Here the job is to print all of the entries below verbatim and leave out any picture.

***

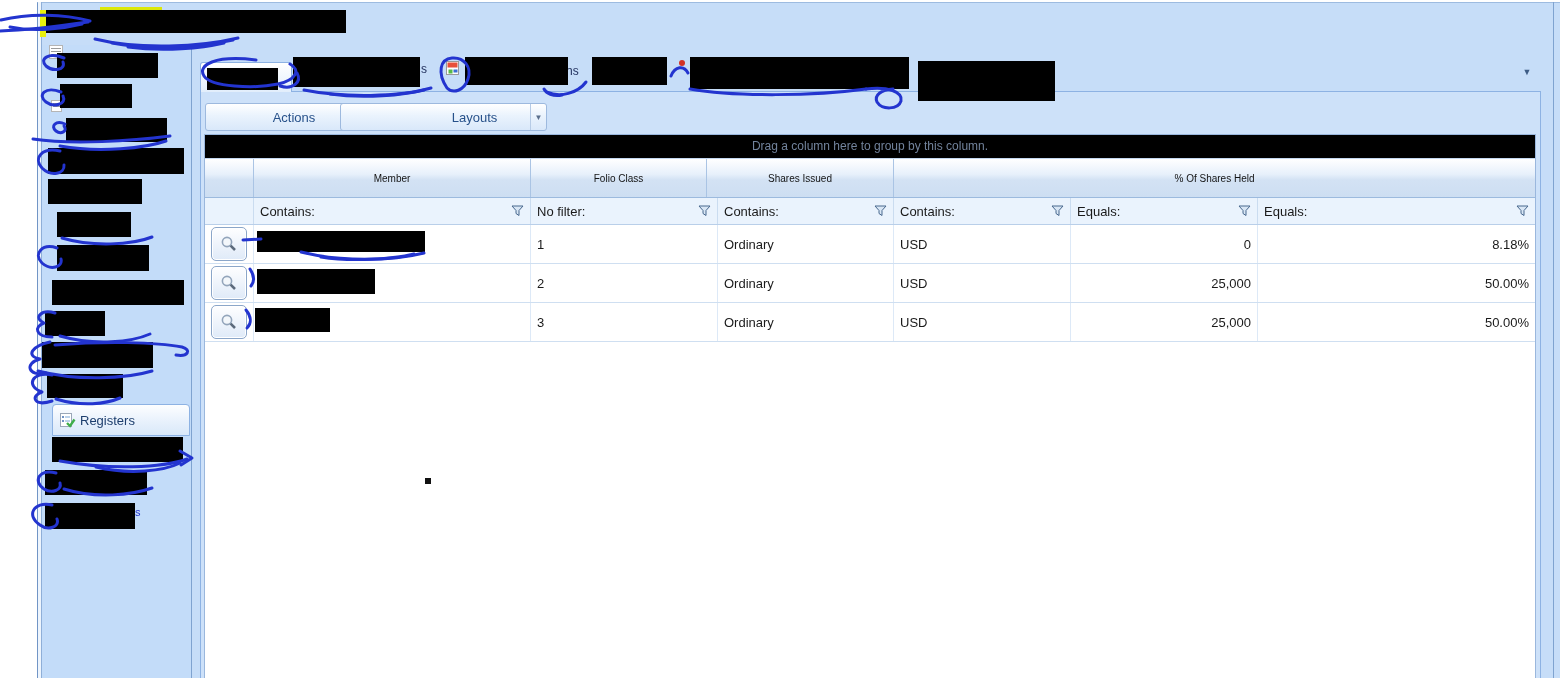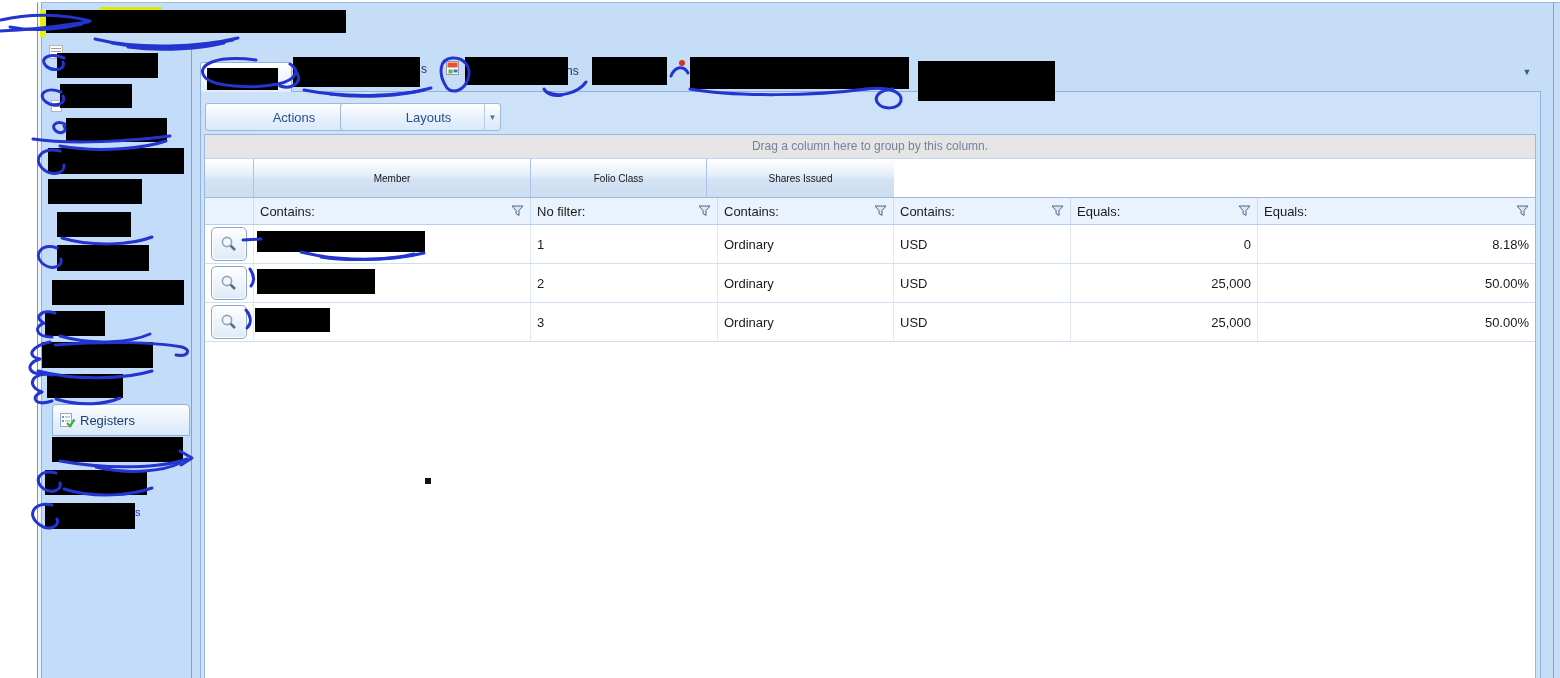"Layouts" div.split-btn { padding-left: none -> 46px }
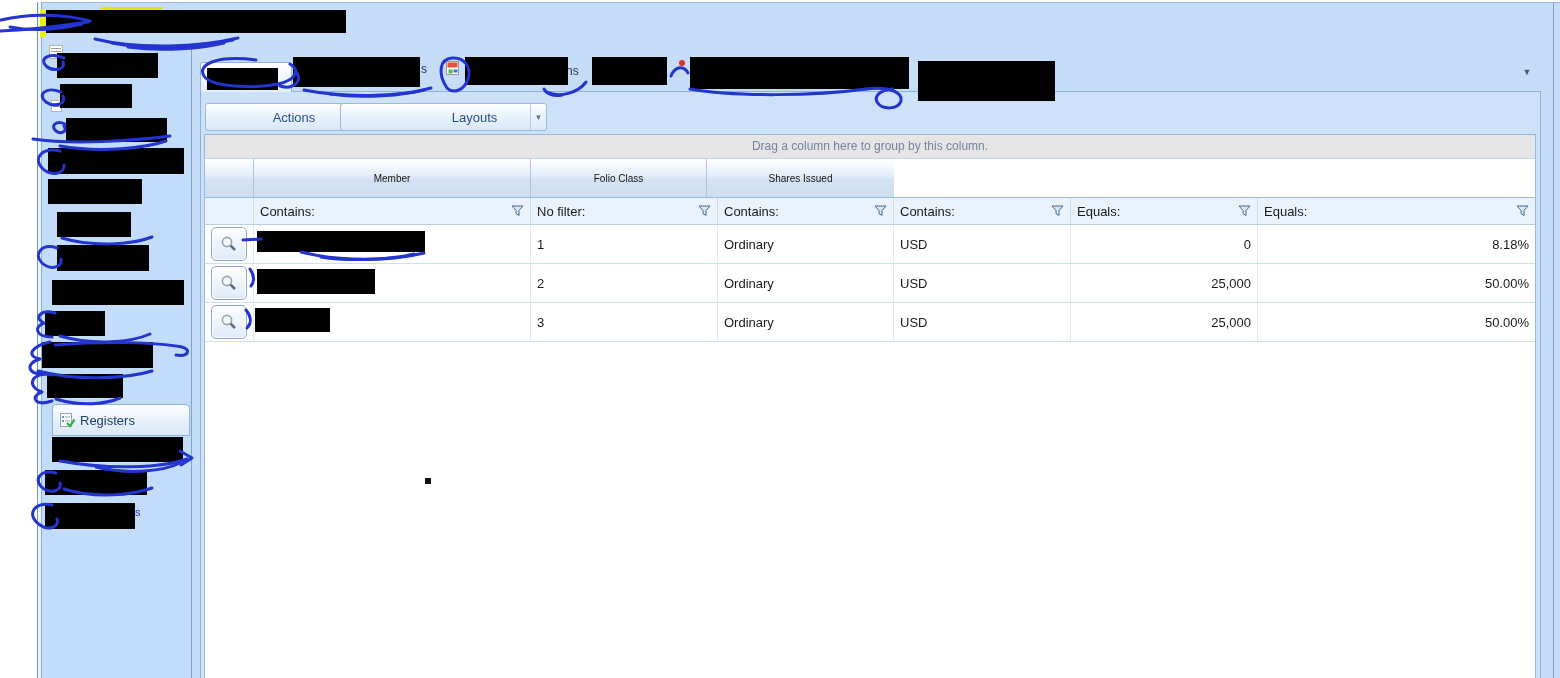"Drag a column here to" .group-bar { background: #e5e5e5 -> #000000 }
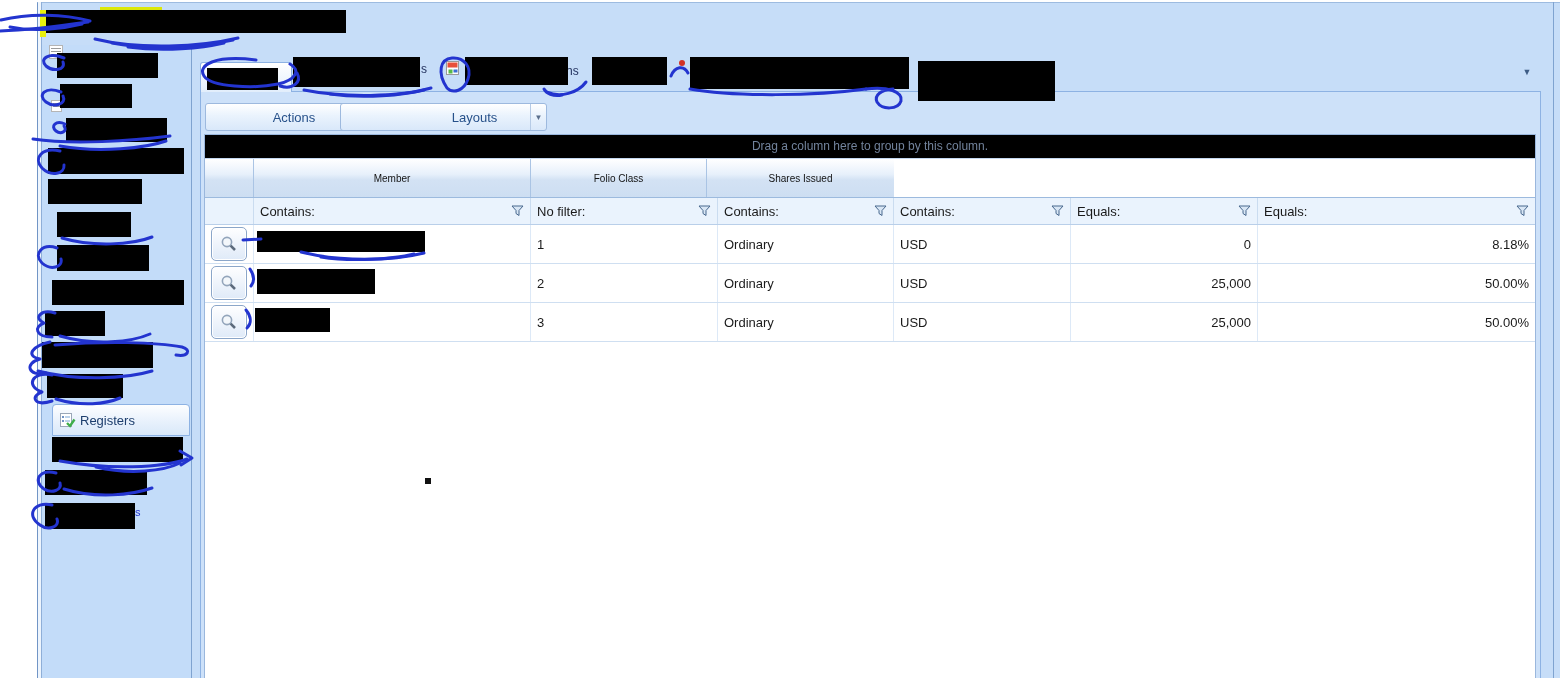"% Of Shares Held" div.hdr-cell { html: none -> <div>% Of Shares Held</div> }
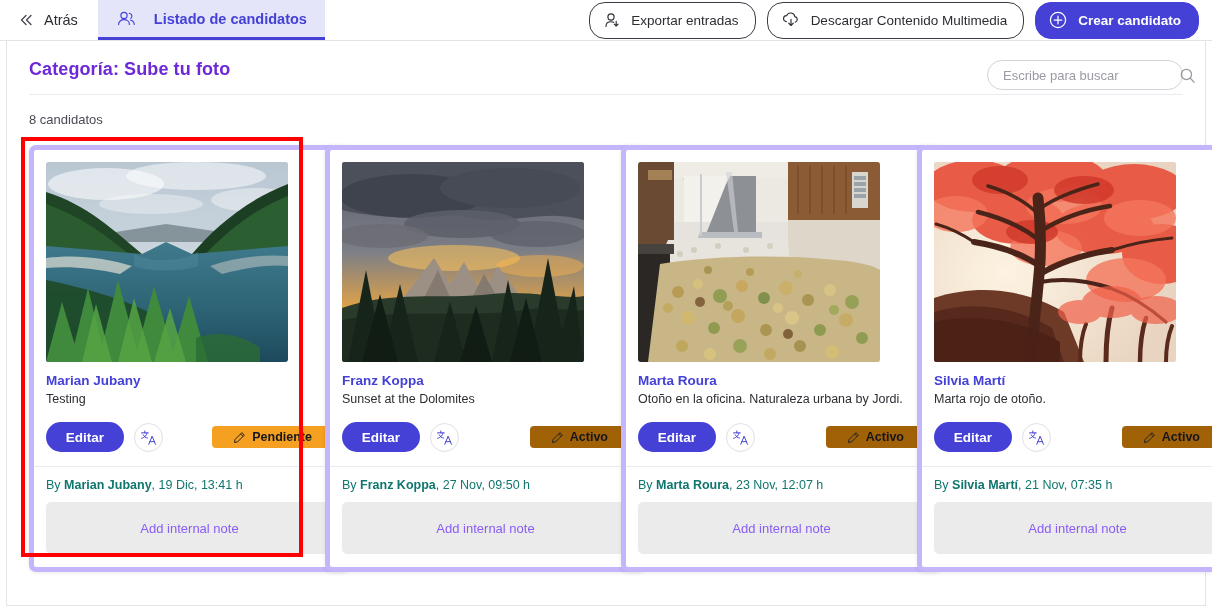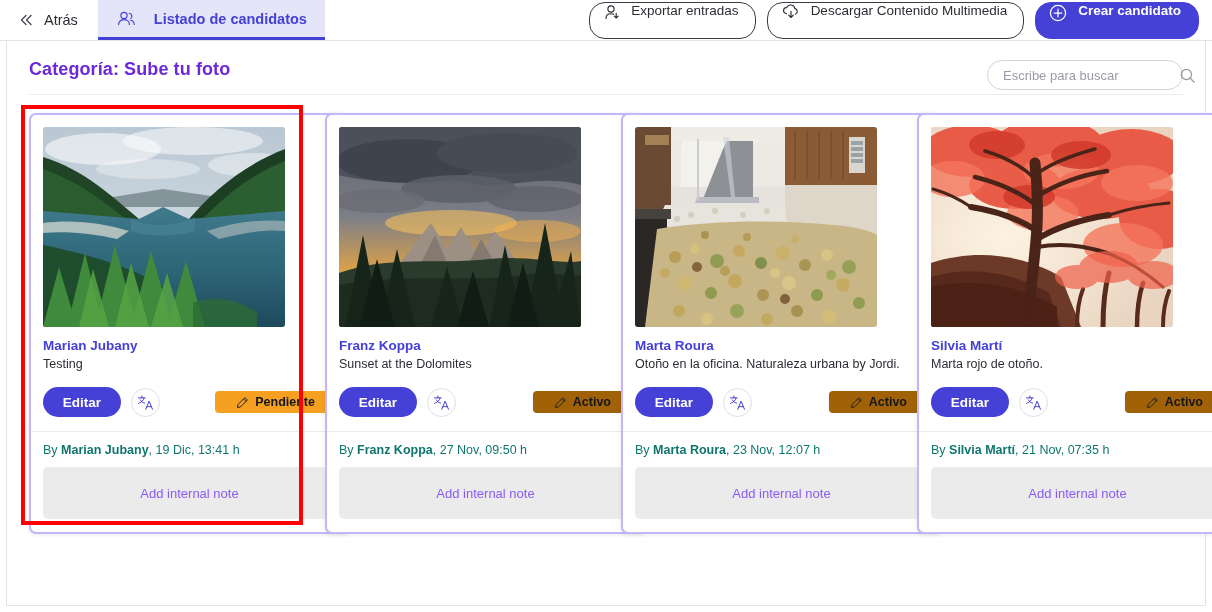"Exportar entradas" .pill { align-items: none -> center }
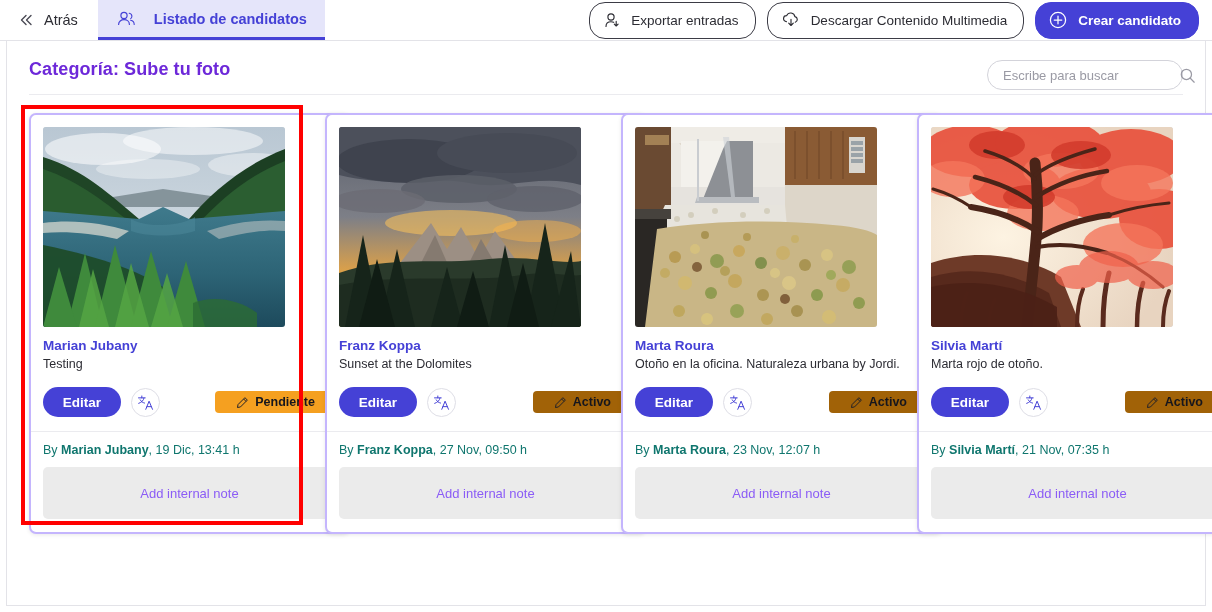"8 candidatos" div.count { html: none -> <div>8 candidatos</div> }
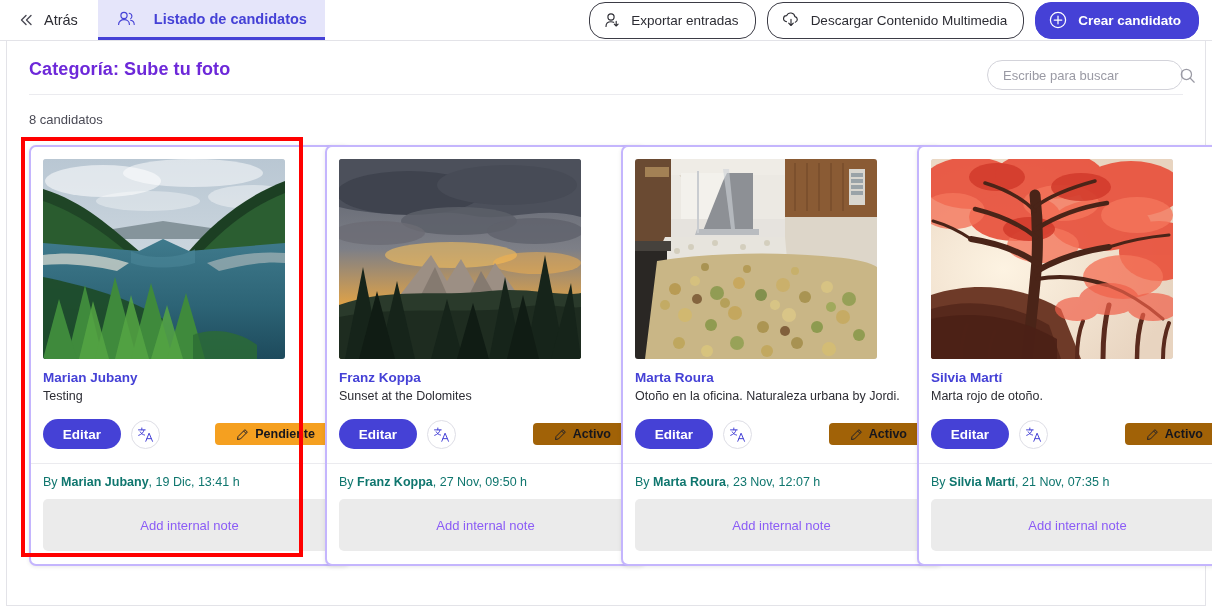"Marian Jubany" .card { border: 2px solid #c4b5fd -> 5px solid #c4b5fd }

***

■ Solution to the exercise ■
"Layouts" div.split-btn { padding-left: none -> 46px }
"Drag a column here to" .group-bar { background: #e5e5e5 -> #000000 }
"% Of Shares Held" div.hdr-cell { html: none -> <div>% Of Shares Held</div> }
"Exportar entradas" .pill { align-items: none -> center }
"8 candidatos" div.count { html: none -> <div>8 candidatos</div> }
"Marian Jubany" .card { border: 2px solid #c4b5fd -> 5px solid #c4b5fd }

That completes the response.